WORK TASK >>
Identify and pull out each line of the entries in which "Update" occurs.

PROVIDED RECORDS >>

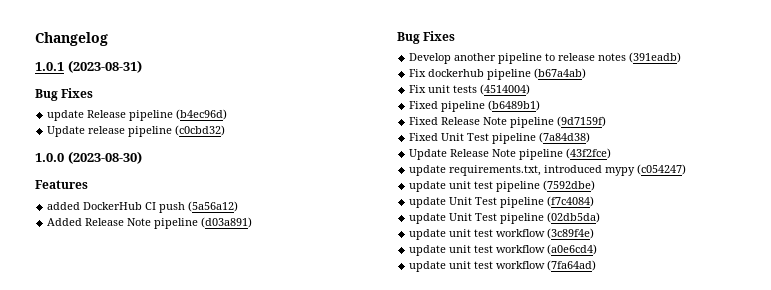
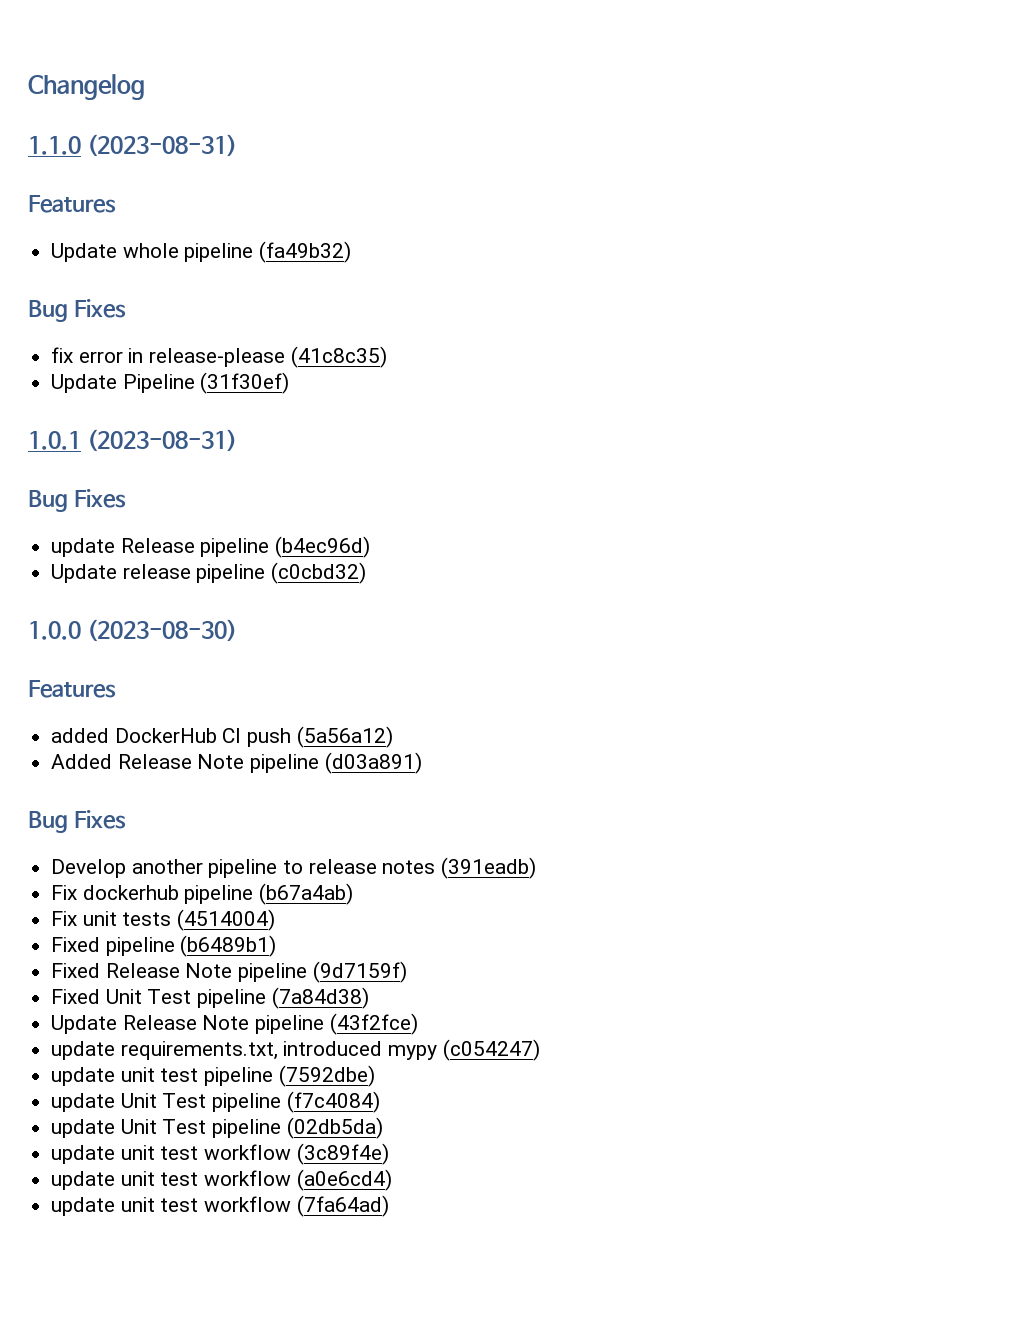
+ 1.1.0 (2023-08-31)
+ Features
+ Update whole pipeline (fa49b32)
+ Bug Fixes
+ fix error in release-please (41c8c35)
+ Update Pipeline (31f30ef)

FINISHED EXERCISE >>
+ Update whole pipeline (fa49b32)
+ Update Pipeline (31f30ef)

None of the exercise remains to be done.